I feeling that there are many men silently wishing to end their lives without the humiliation of it.
Not by a rope, nor by a pill, but by their habits.
They do not need to announce their departure from the world; it is hidden in the small, daily acts:
in each sleepless night, in each overflowing glass of liquor, in each forgotten meal, in each moment spent hesitating to say no, or each quiet retreat inward, wondering why they still remain here.
All of it, each small gesture, is a fragile way of erasing themselves from the boredom of existence.

===

He longed to understand her, as if beauty could only exist through complete understanding. But what was it that he truly desired? In truth, it was not understanding that he sought, but the very impossibility of it - the untouched mystery that made her beautiful. Any desire that crossed this threshold would turn into mere possession, a desperate attempt to imprison her within the narrow confines of his own perception. And once that happened, once the mystery was broken and laid bare, all that would remain was disgust, disappointment.

===

Each person walks within their own tunnel - uniquely designed, inviolable to anyone but themselves. At times, two individuals may seem to travel side by side, clearly sensing one another through what the eyes see and the ears hear. Yet inevitably, each will veer into their own separate tunnel. Then arises the anxiety, the vague intuition: Is the other still behind me, or have they already emerged into the open, sunlit sky? But by what means could one truly perceive and grasp the actions of another beyond the thick, impenetrable walls? Instinctively, the mind turns inward, clinging to its own illusions, and in doing so, fear and disorientation may arise, causing one to stumble against railings or unseen obstacles. Yet as a human being, one's sole task is to remain attentive to their own path. Regardless of the turbulence of emotion or the labyrinthine thoughts that cloud the mind, the one thing a person must always hold onto is the wish that the other, wherever they are, encounters no hindrance - whether their tunnel is illuminated or shrouded in darkness.

===

The next sixty years of my life were not because I possessed anything of value at seventeen, nor because I had hope or a valid reason to continue. It was simply because death still demanded more time from me before it would finally appear.

===

In the years of youth, whether we play games, smoke, or have sex, it’s no different from the time when we choose to read, exercise, or live ascetically. In middle age, whether we bicker with our wives and still quietly prepare a meal for them, or rush to manage money and take our children to school, it’s no different from the time when we still choose to read, exercise, or live ascetically. Though we may recognize the difference between toil and leisure, between scarcity and abundance of time, in the end, it all becomes one - part of the same surplus of time spent waiting for death.

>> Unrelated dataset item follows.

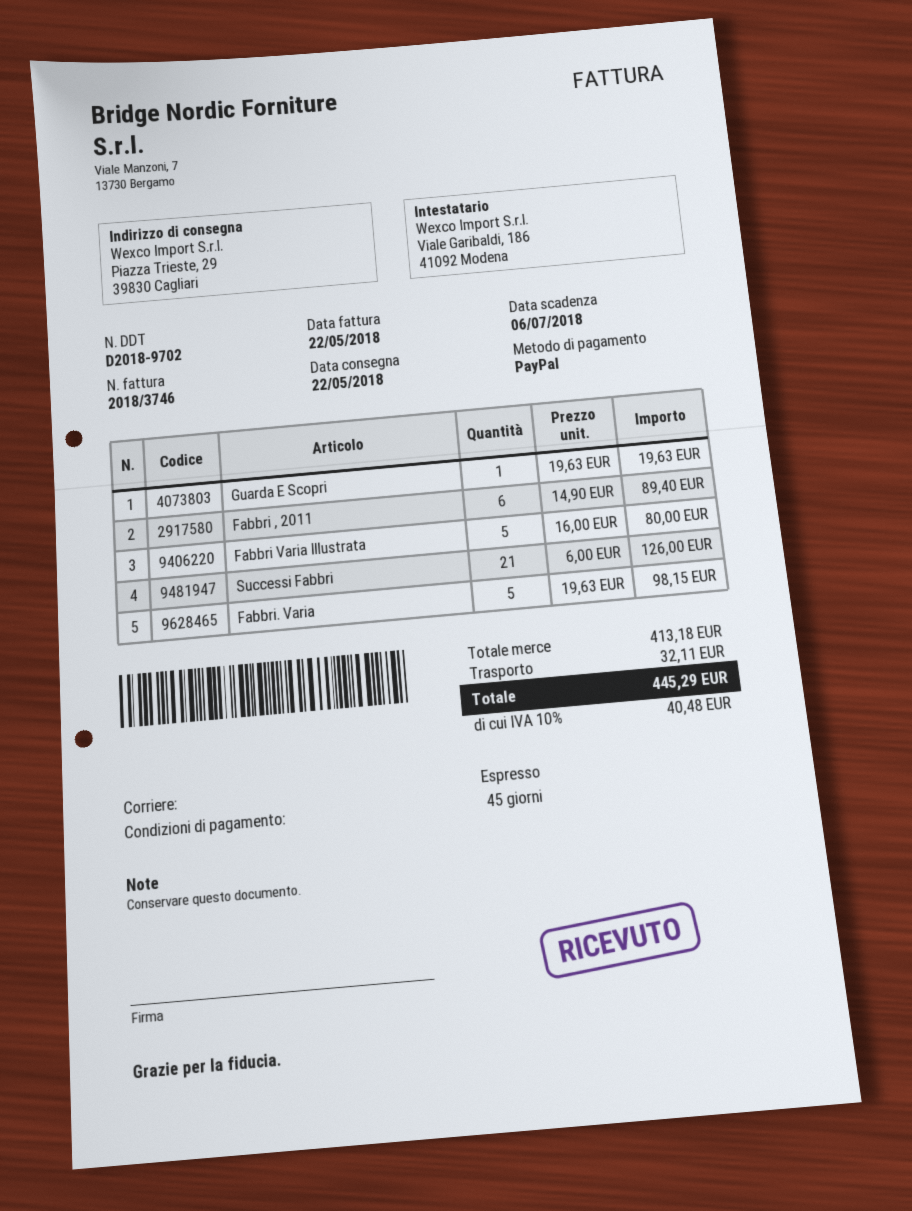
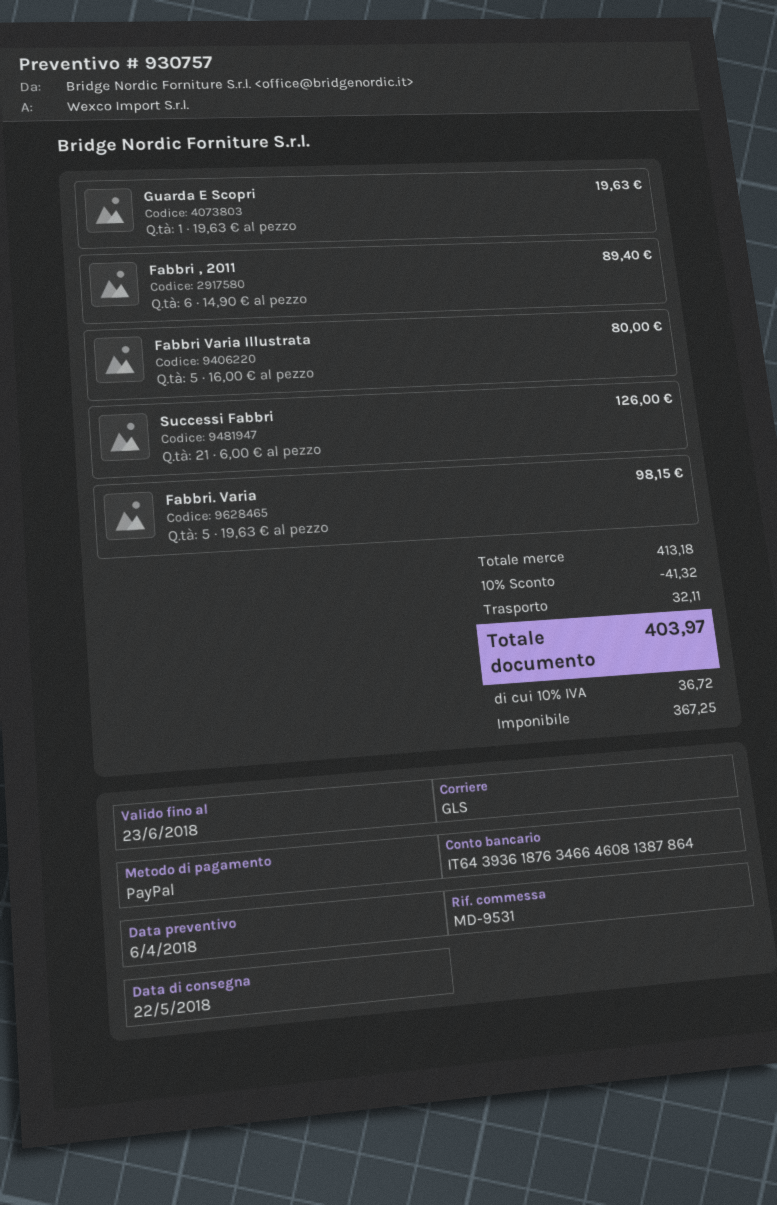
shipping method: express -> GLS
discount: none -> 10% = 41.32
tax: 10% = 40.48 -> 10% = 36.72
total: 445.29 -> 403.97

Those who blur these boundaries are grateful descendants, while those who have not yet can only hope that soon they will.

===

I have never understood why people are so terrified of ghost stories. If there truly were wandering spirits lingering around us, then they deserve our pity far more than our fear.

A faded existence, clinging desperately to the world of the living, unable to truly die, yet no longer fully human. If I were to encounter a ghost, I think I would laugh at its foolishness. What in this world is truly frightening, when even these spirits, clothed in the shapes we have embroidered onto them, are nothing but ignorance that should leave them ashamed? One day, even demons and phantoms will grow weary of their own dull existence - of the tedious cycle of scaring humans. And then, like all other things in this life, they too will fade away, swallowed by the very void they once resisted. What will remain in the end will not be fear, nor the trace of something dreadful, but simply a ridiculous, pathetic waste.

===

“The more a psychologist—a born and inevitable psychologist and unriddler of souls—applies himself to the more exquisite cases and human beings, the greater becomes the danger that he might suffocate from pity. He needs hardiness and cheerfulness more than anyone else. For the corruption, the ruination of the higher men, of the souls of a stranger type, is the rule: it is terrible to have such a rule always before one’s eyes. The manifold torture of the psychologist who has discovered this ruination, who discovers the whole inner hopelessness of the higher man, this eternal “too late” in every sense, first in one case and then almost always through the whole of history—may perhaps lead him one day to turn against his own lot, embittered, and to make an attempt at self-destruction—may lead to his own “corruption.”

In almost every psychologist one will perceive a telltale preference for and delight in association with everyday, well-ordered people: this reveals that he always requires a cure, that he needs a kind of escape and forgetting, away from all that with which his insights, his incisions, his “craft” have burdened his conscience. He is characterized by fear of his memory. He is easily silenced by the judgments of others; he listens with an immobile face as they venerate, admire, love, and transfigure where he has seen—or he even conceals his silence by expressly agreeing with some foreground-opinion. Perhaps the paradox of his situation is so great to some that precisely where he has learned the greatest pity coupled with the greatest contempt, the crowd, the educated, the enthusiasts learn the greatest veneration—the veneration for “great men” and prodigies for whose sake one blesses and honors the fatherland, the earth, the dignity of humanity, and oneself, and to whom one refers the young, toward whom one educates them.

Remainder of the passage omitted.